Wer weiß, wie viel Freude und Mühe es macht, mit Liebe und Muße zu kochen, der würde niemals raffgierig seine Teller am Buffet füllen, und dabei in Kauf nehmen, dass seine Augen größer sind als der Magen (ein Satz meines Opas), aber ist ja egal, dann werden die Reste halt weggeschmissen. Unsere Gesellschaft frisst alles, bis sie irgendwann platzt. Und sie frisst nicht nur Essbares. Ich verabscheue Menschen, die in den Urlaub fahren und von vorneherein in Kauf nehmen, dass sie fünf Kilo zunehmen, weil sie sinnlos und maßlos in sich hineinstopfen.

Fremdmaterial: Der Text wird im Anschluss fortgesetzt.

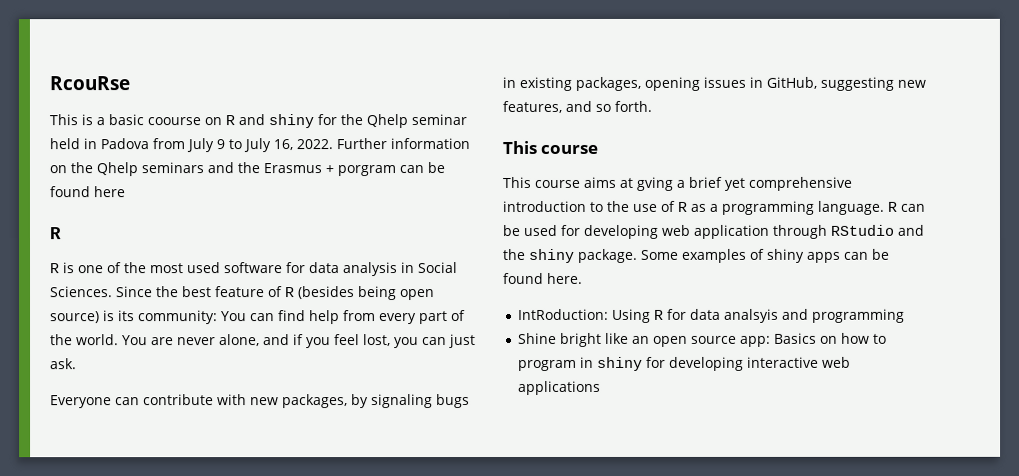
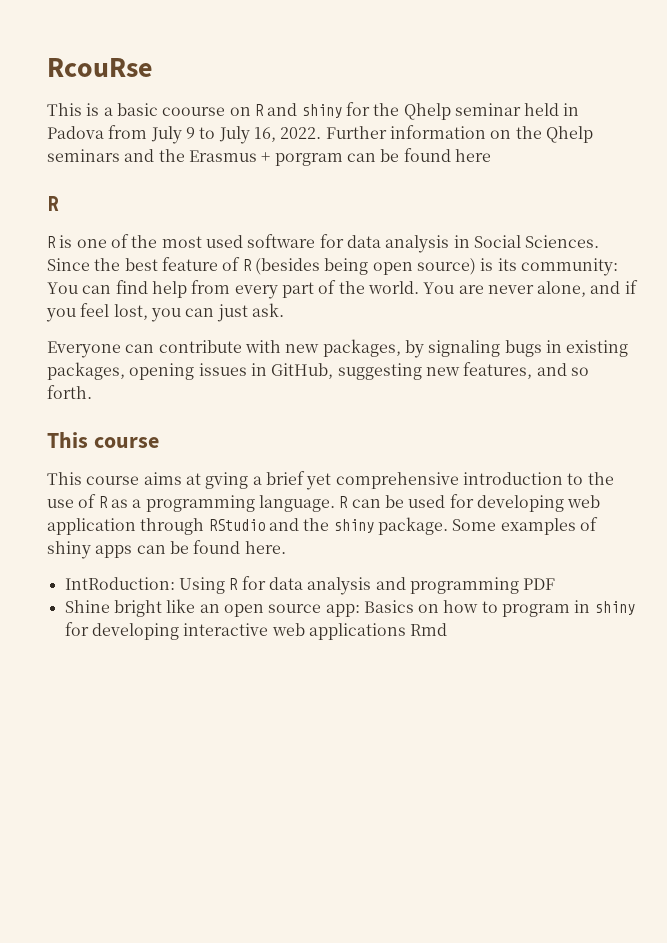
[724,308,780,323] analsyis -> [307,577,372,595] analysis
(906, 315) none -> [523,578,556,590] PDF
(602, 387) none -> [410,623,448,636] Rmd

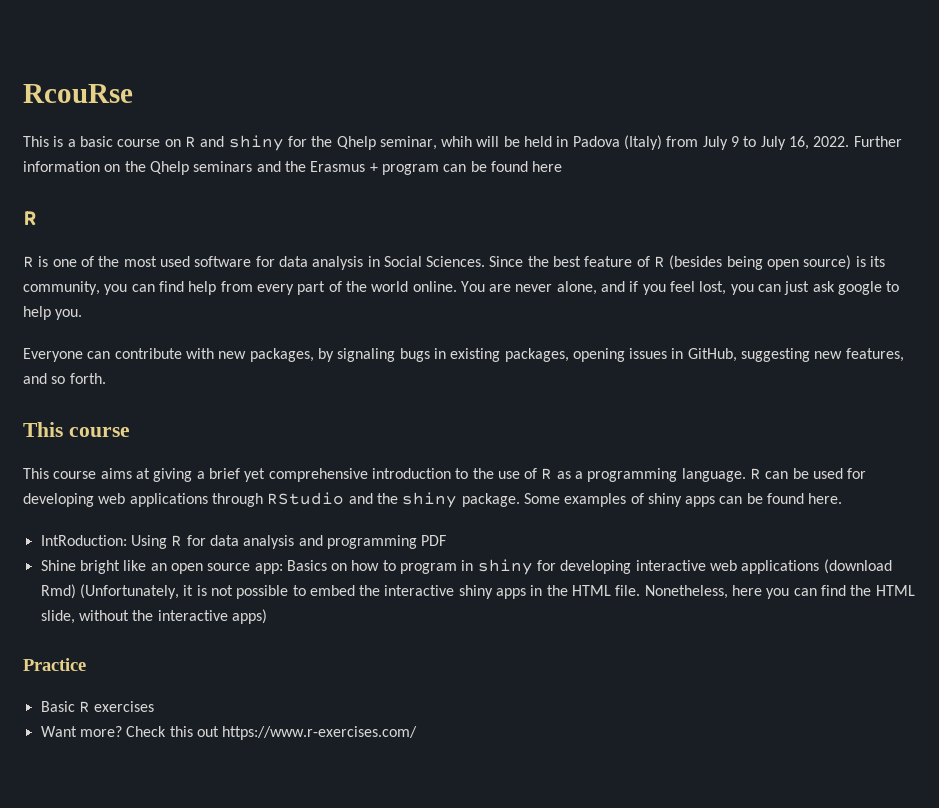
[162,107,226,116] coourse -> [117,139,161,147] course
[454,103,521,116] seminar -> [379,136,520,150] seminar, whih will be
(104, 132) none -> [624,135,663,150] (Italy)
[274,153,343,166] porgram -> [381,164,439,175] program
[520,258,618,276] [47,282,78,294] community: You -> [23,281,128,295] community, you
[367,281,419,294] world. -> [371,281,457,292] world online.
[251,303,284,317] ask. -> [812,281,900,295] [23,306,83,320] ask google to help you.
[205,472,249,489] gving -> [153,468,193,482] giving
[47,518,136,535] application -> [129,493,208,507] applications
[410,623,448,636] Rmd -> [823,559,892,574] [40,584,915,599] [40,609,267,624] [23,658,86,671] [40,701,155,713] [40,726,418,740] (download Rmd) (Unfortunately, it is not possible to embed the interactive shiny apps in the HTML file. Nonetheless, here you can find the HTML slide, without the interactive apps) // Practice // Basic R exercises // Want more? Check this out https://www.r-exercises.com/

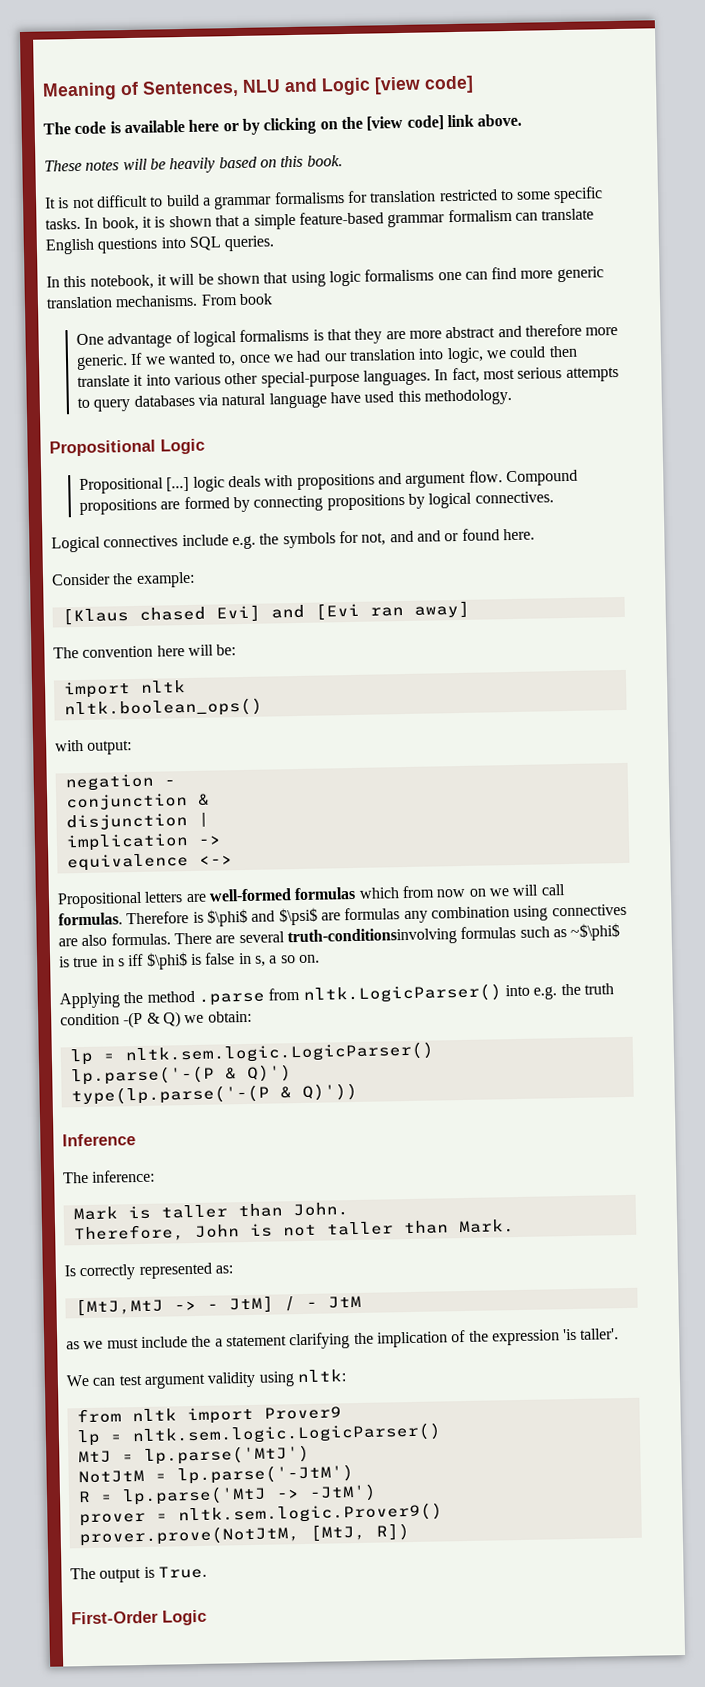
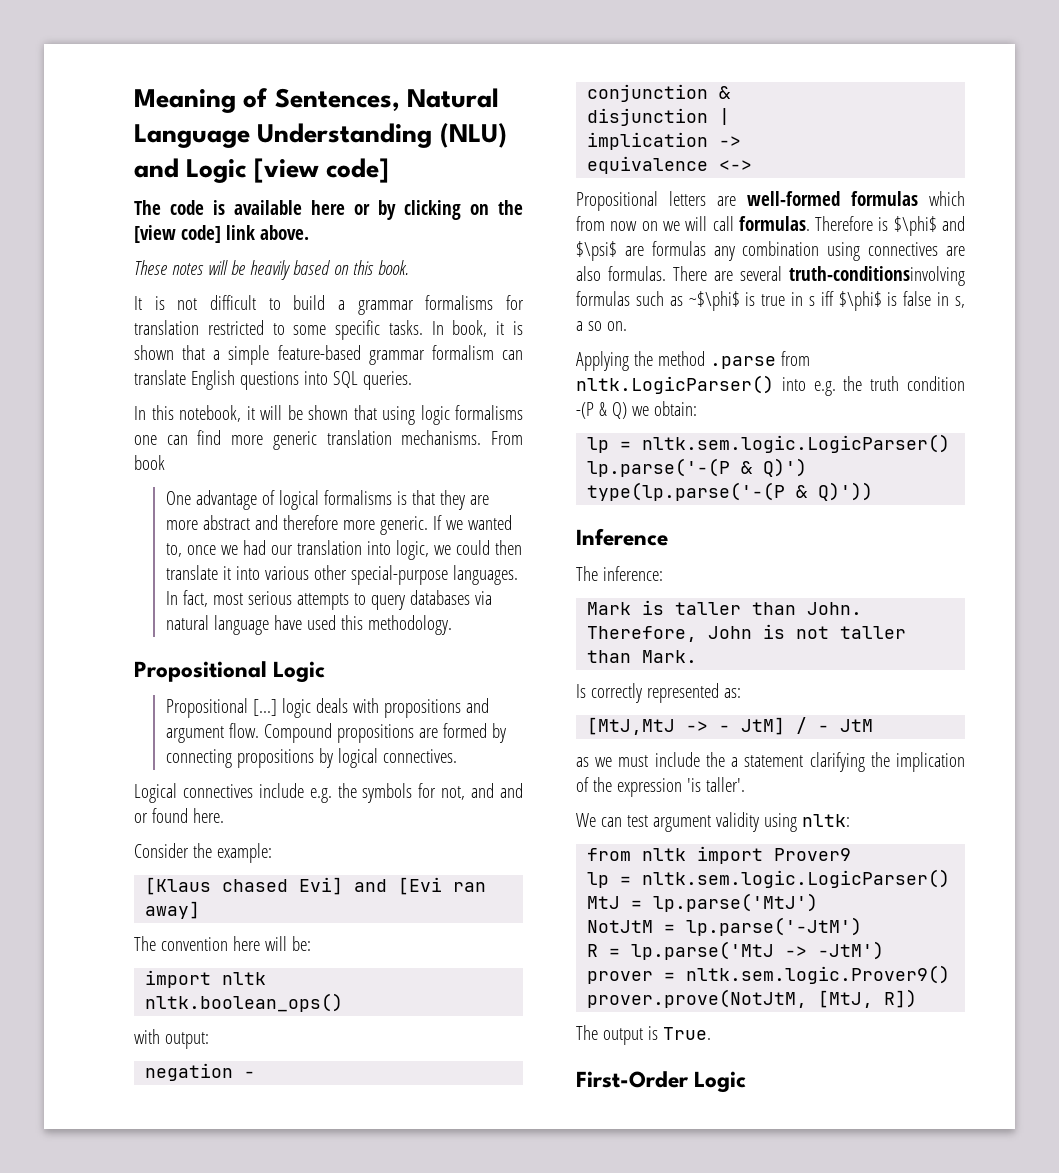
[242,79,281,93] NLU -> [406,88,499,108] [134,123,507,148] Natural Language Understanding (NLU)

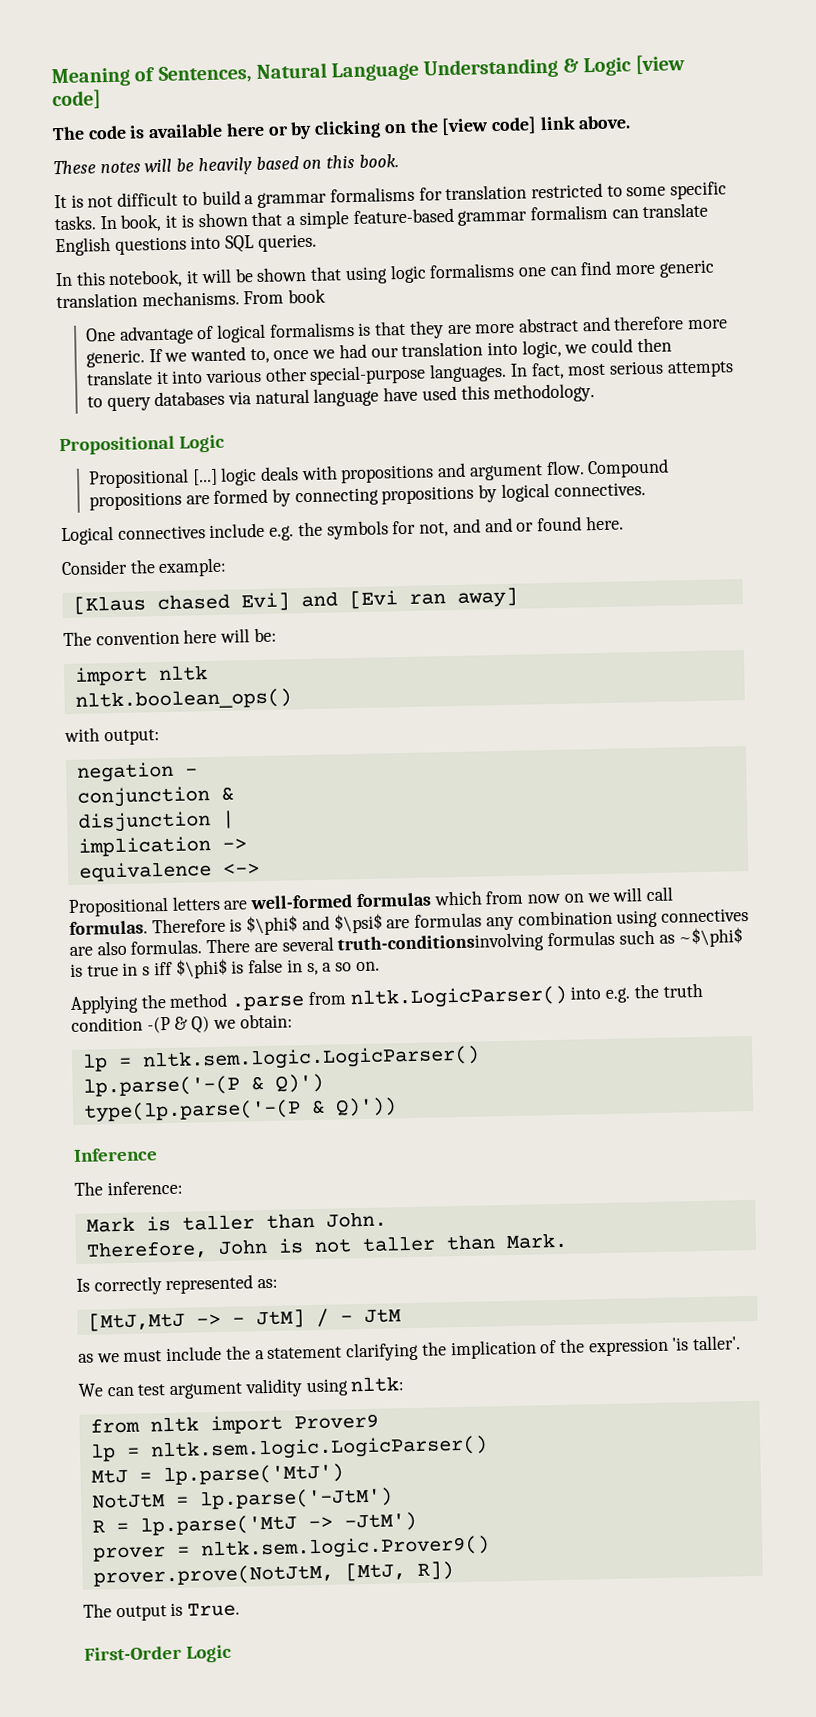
[439,123,507,148] [134,158,179,178] (NLU) and -> [562,58,579,73] &

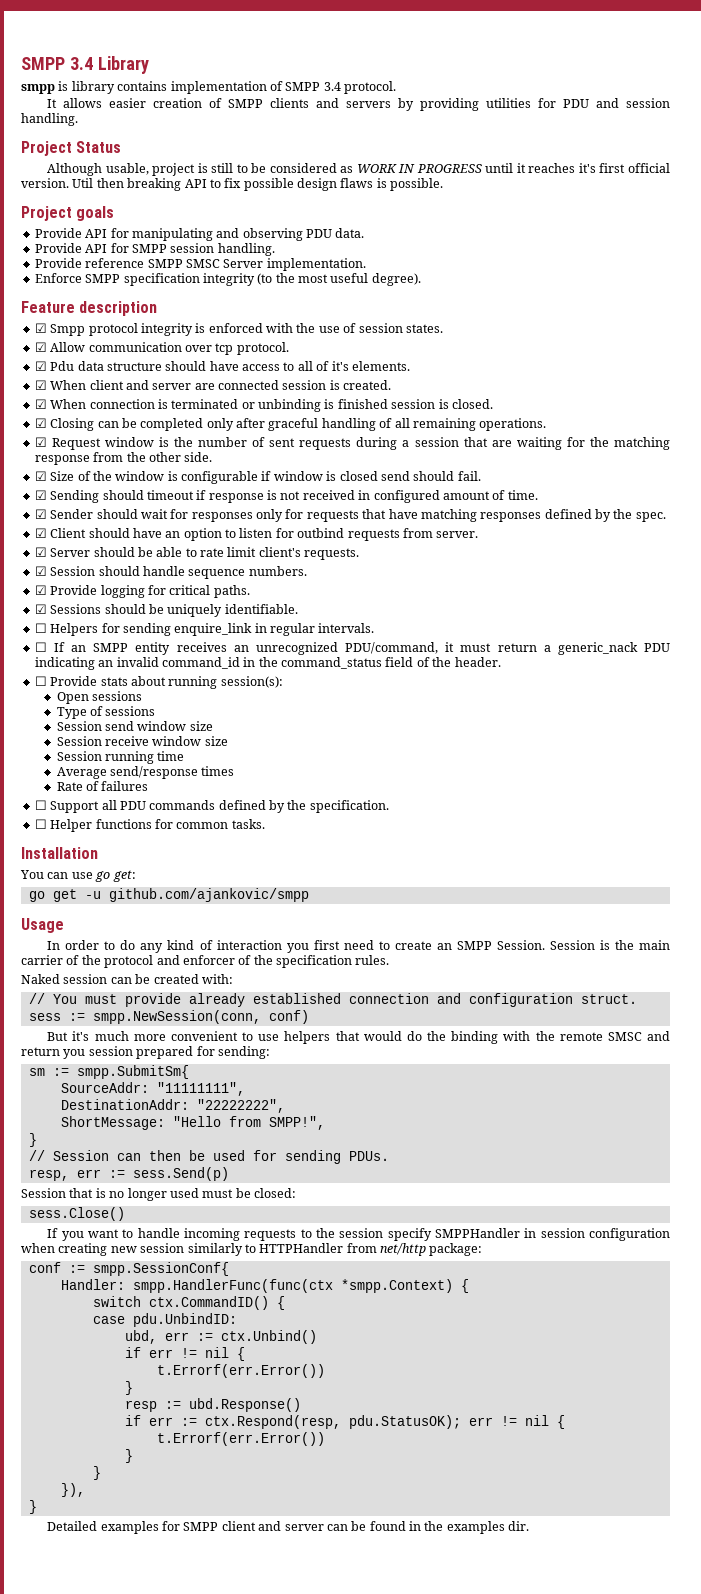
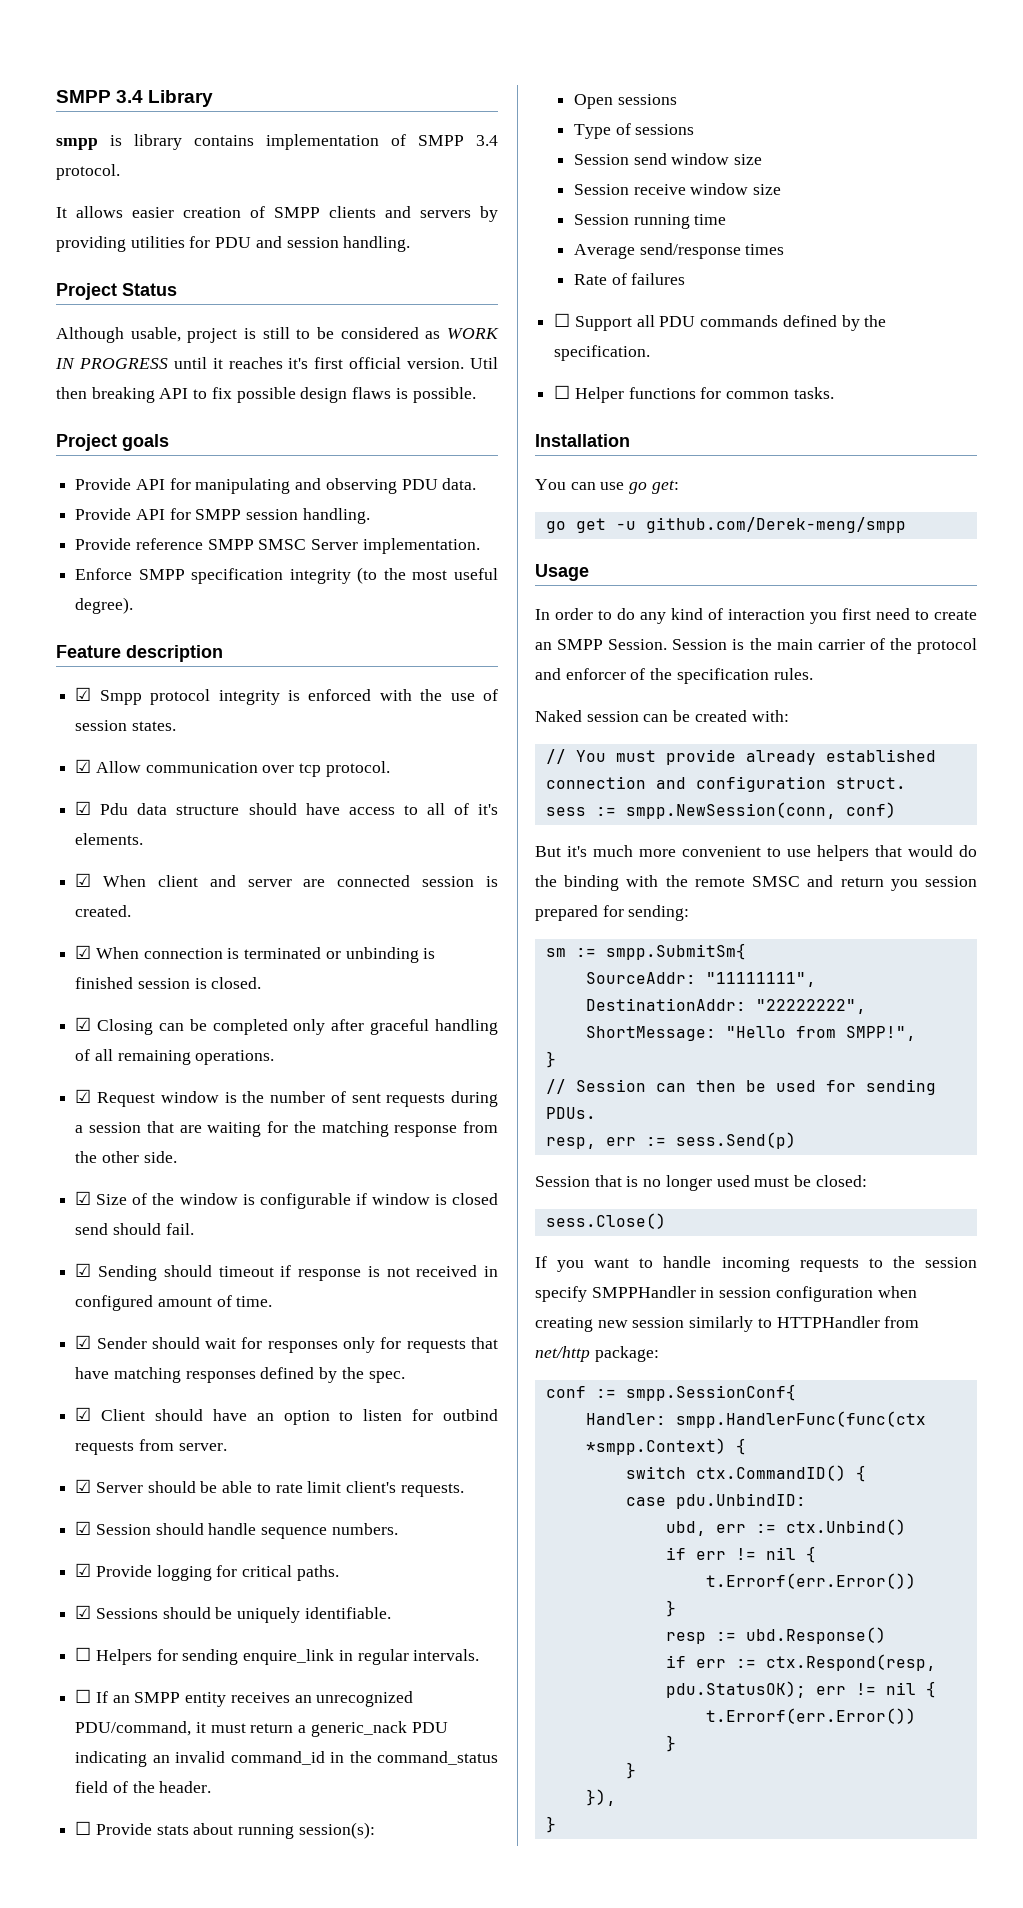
[108,888,309,902] github.com/ajankovic/smpp -> [645,517,906,533] github.com/Derek-meng/smpp
[47,1521,530,1534] // Detailed examples for SMPP client and server can be found in the examples dir. -> (556, 1824) none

Und sich noch darauf freuen!!! Welche Leere füllen sie damit? Mit blauen und gelben Bändchen um den Arm kategorisieren sie sich und werden systematisch abgefüllt. All inclusive. Kotztüten kriegt man sicher beim Einchecken. Kreuzfahrten sind meiner Meinung nach ausschließlich für das große Fressen da. Was soll man denn sonst bitteschön auf solchen blöden Schiffen machen? Nun ja, diese Gedanken huschten mir so durch den Kopf, als ich das Schwärmen der anderen über das – nennen wir das Kind doch mal bei seinem deutschen Namen – “Friss, was Du kannst-Essen” hörte. Ich finde der Euphemismus “All you can eat” klingt viel zu harmlos. Aber das haben Beschönigungen ja so an sich.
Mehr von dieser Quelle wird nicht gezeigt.